*** Data extract Section Begins ***

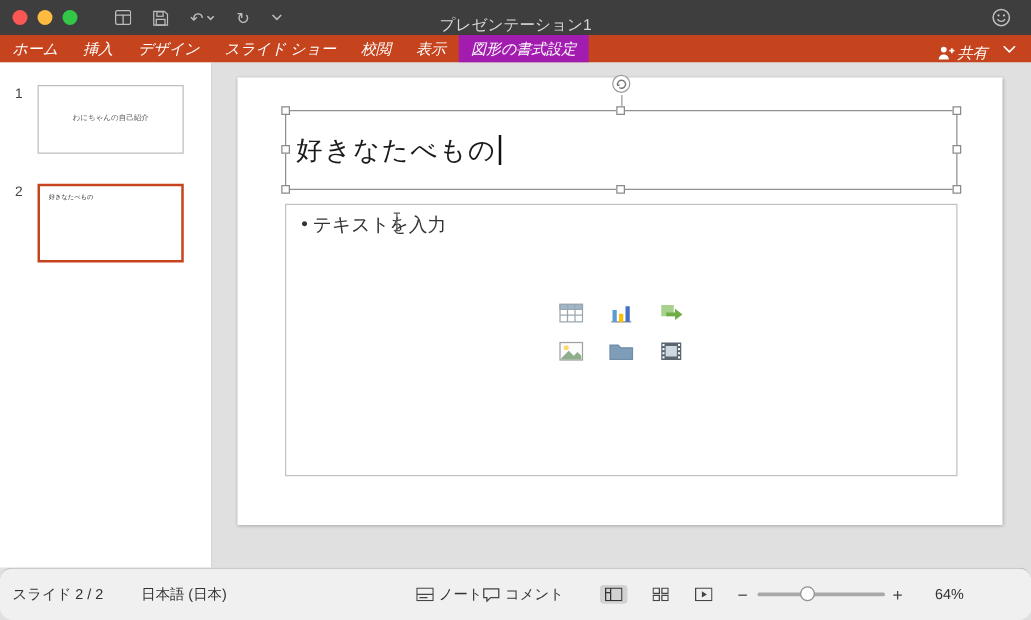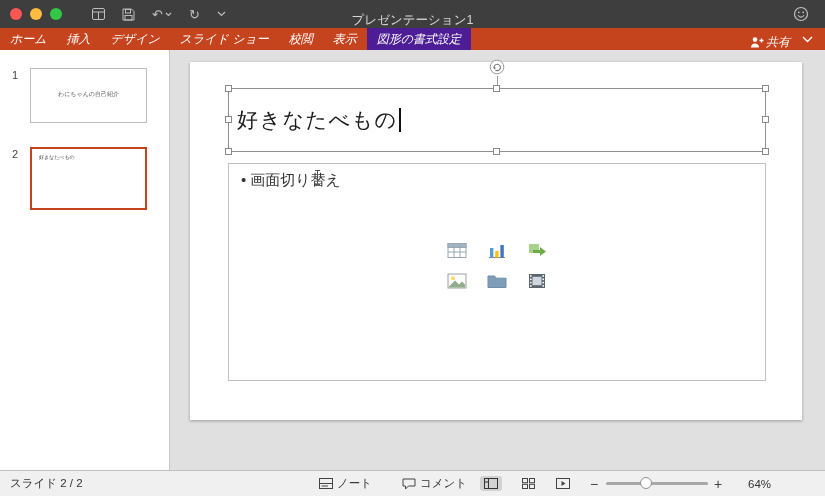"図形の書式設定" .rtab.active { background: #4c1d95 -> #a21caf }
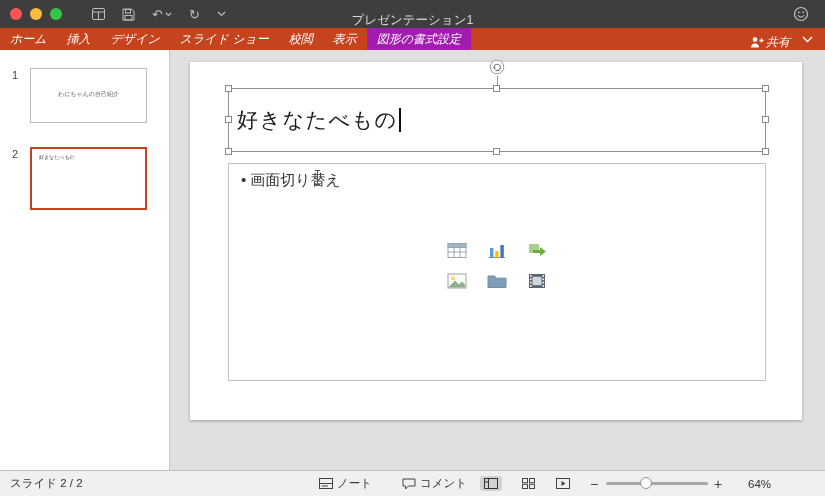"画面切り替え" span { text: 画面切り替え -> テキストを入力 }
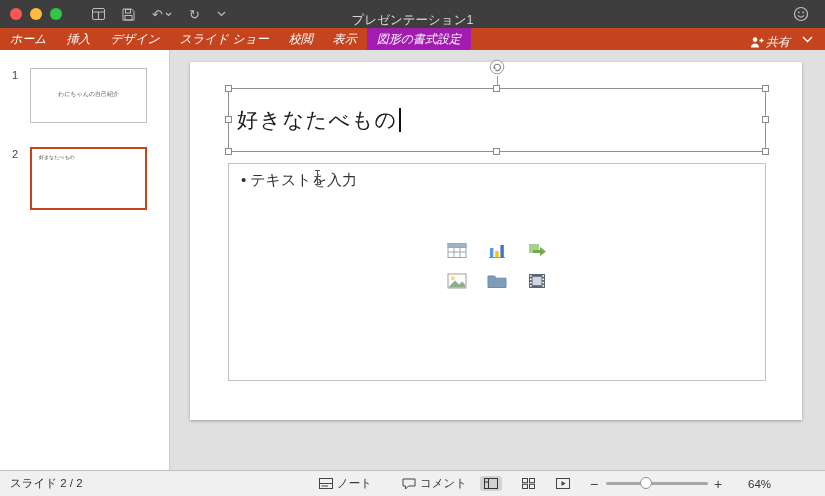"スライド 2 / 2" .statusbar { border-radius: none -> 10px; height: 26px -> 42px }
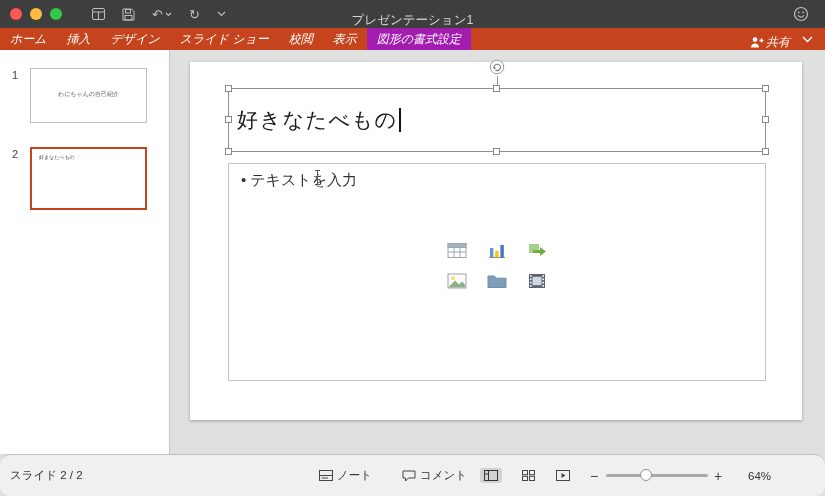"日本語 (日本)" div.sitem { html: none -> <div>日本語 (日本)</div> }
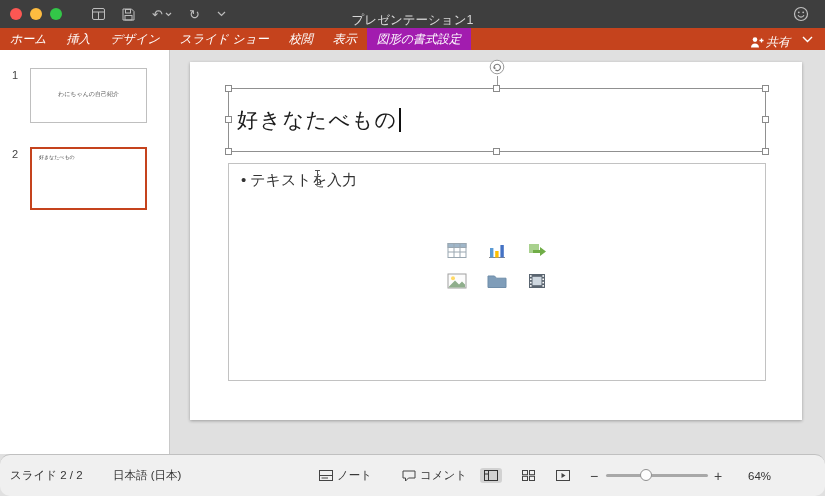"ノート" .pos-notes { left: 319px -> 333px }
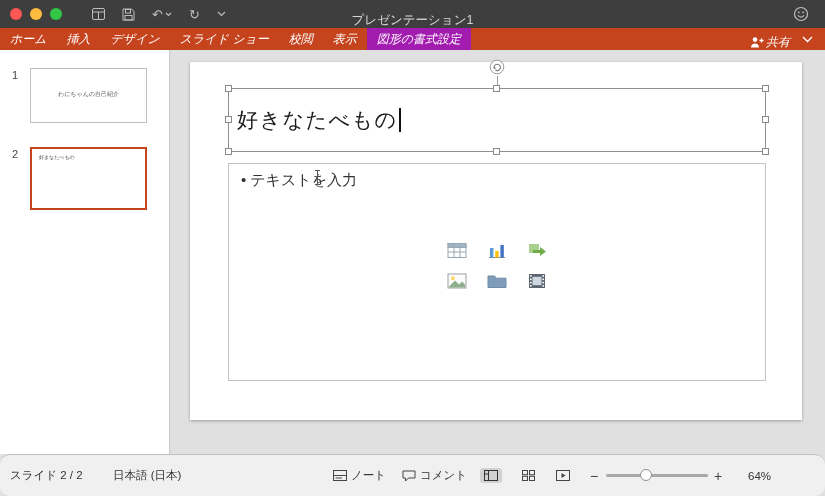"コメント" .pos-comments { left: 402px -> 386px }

*** Data extract Section Ends ***
*** Data extract Section Begins ***

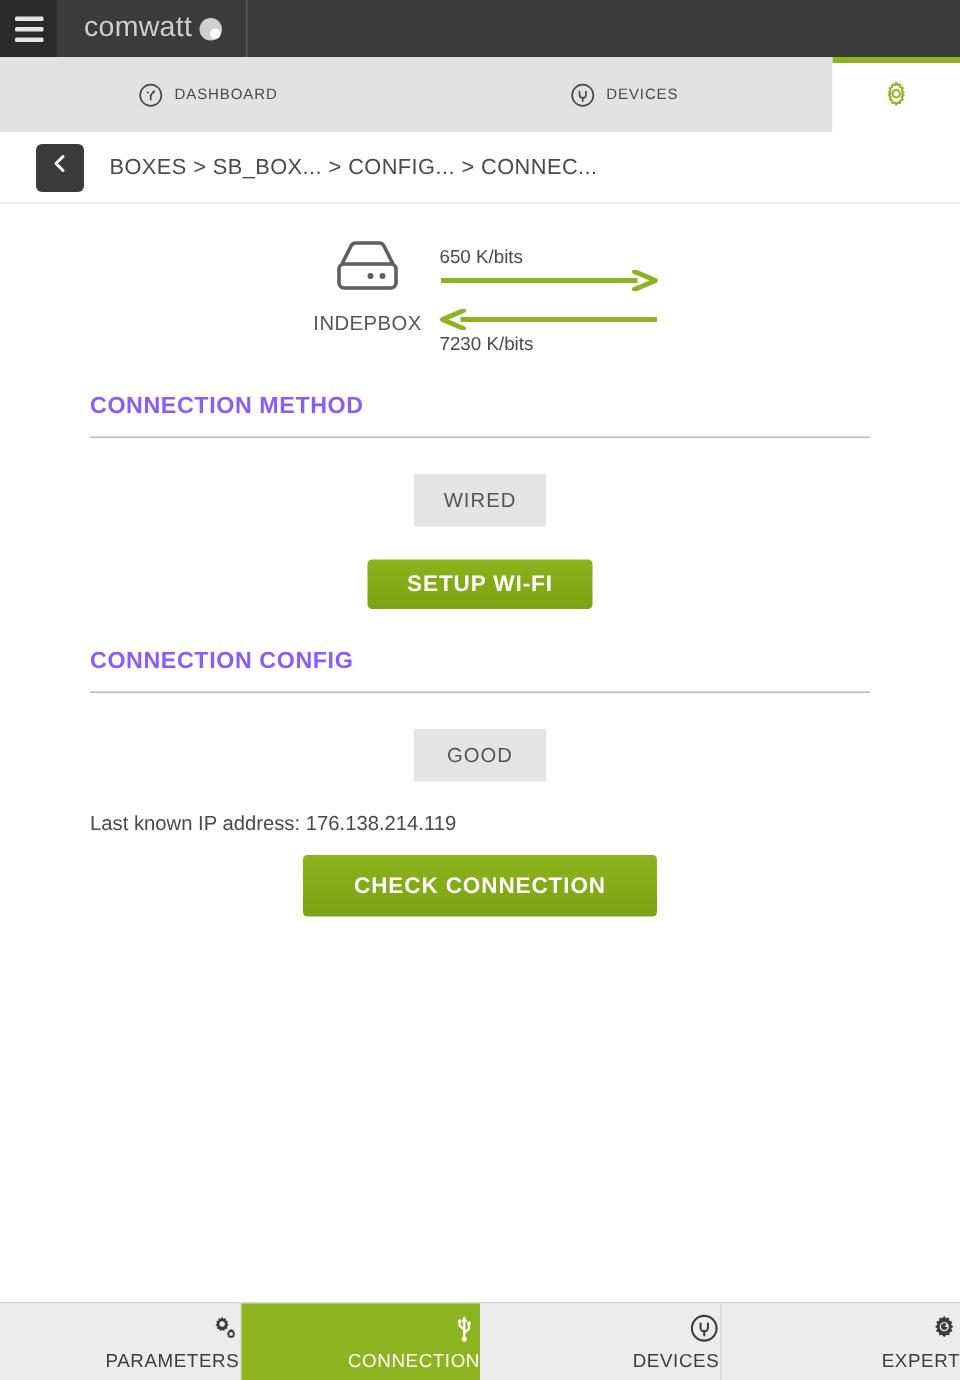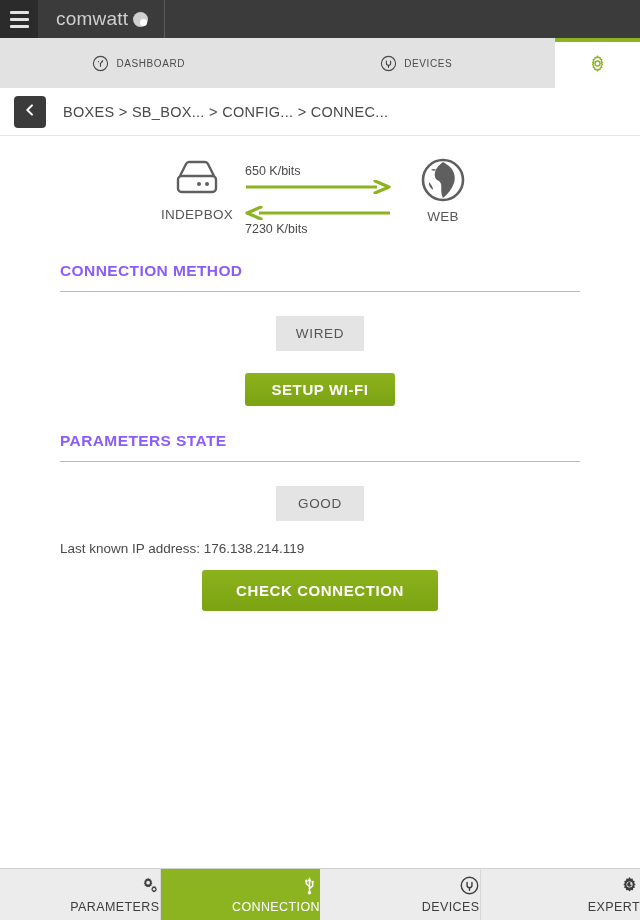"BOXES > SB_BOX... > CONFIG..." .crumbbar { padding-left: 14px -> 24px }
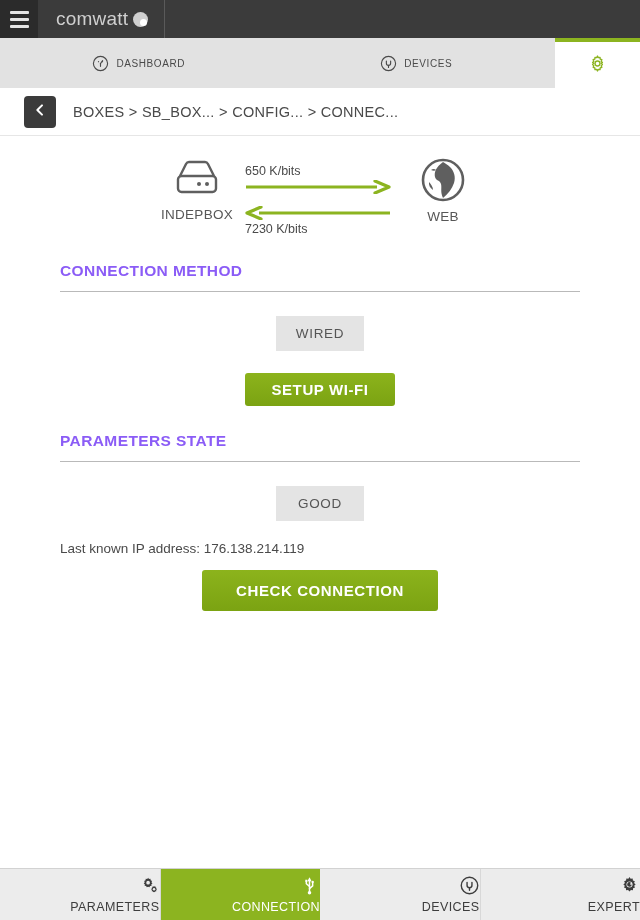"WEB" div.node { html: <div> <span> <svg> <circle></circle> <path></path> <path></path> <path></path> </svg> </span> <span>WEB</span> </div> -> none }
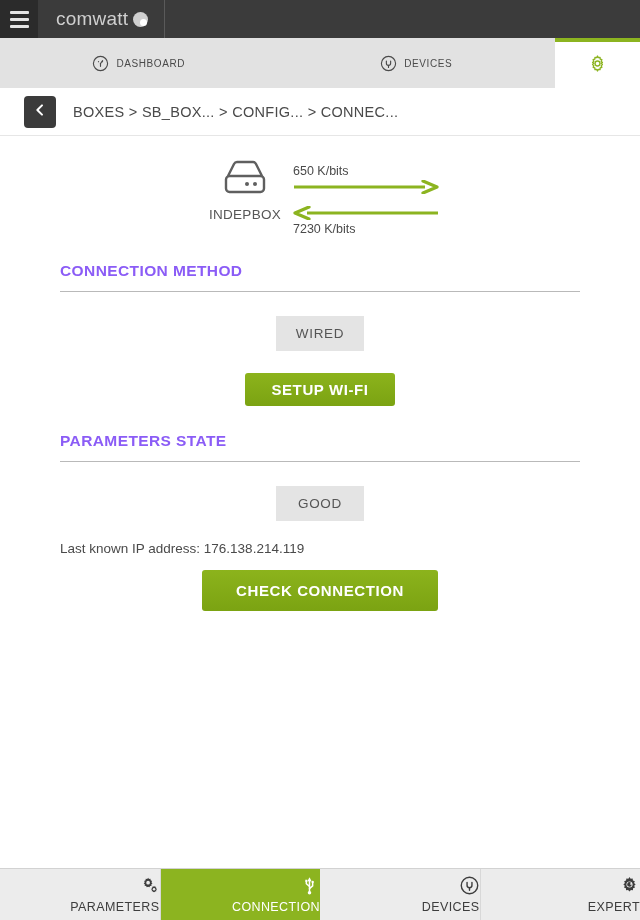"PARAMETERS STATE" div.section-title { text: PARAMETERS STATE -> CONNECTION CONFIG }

*** Data extract Section Ends ***

▶ **Problem to solve**
If a picture sits between the line containing "text: 画面切り替え ->" and the line containing "left: 402px ->", leave it out, and return the lines of that range above exactly, both ends included.

▶ **Answer box**
"画面切り替え" span { text: 画面切り替え -> テキストを入力 }
"スライド 2 / 2" .statusbar { border-radius: none -> 10px; height: 26px -> 42px }
"日本語 (日本)" div.sitem { html: none -> <div>日本語 (日本)</div> }
"ノート" .pos-notes { left: 319px -> 333px }
"コメント" .pos-comments { left: 402px -> 386px }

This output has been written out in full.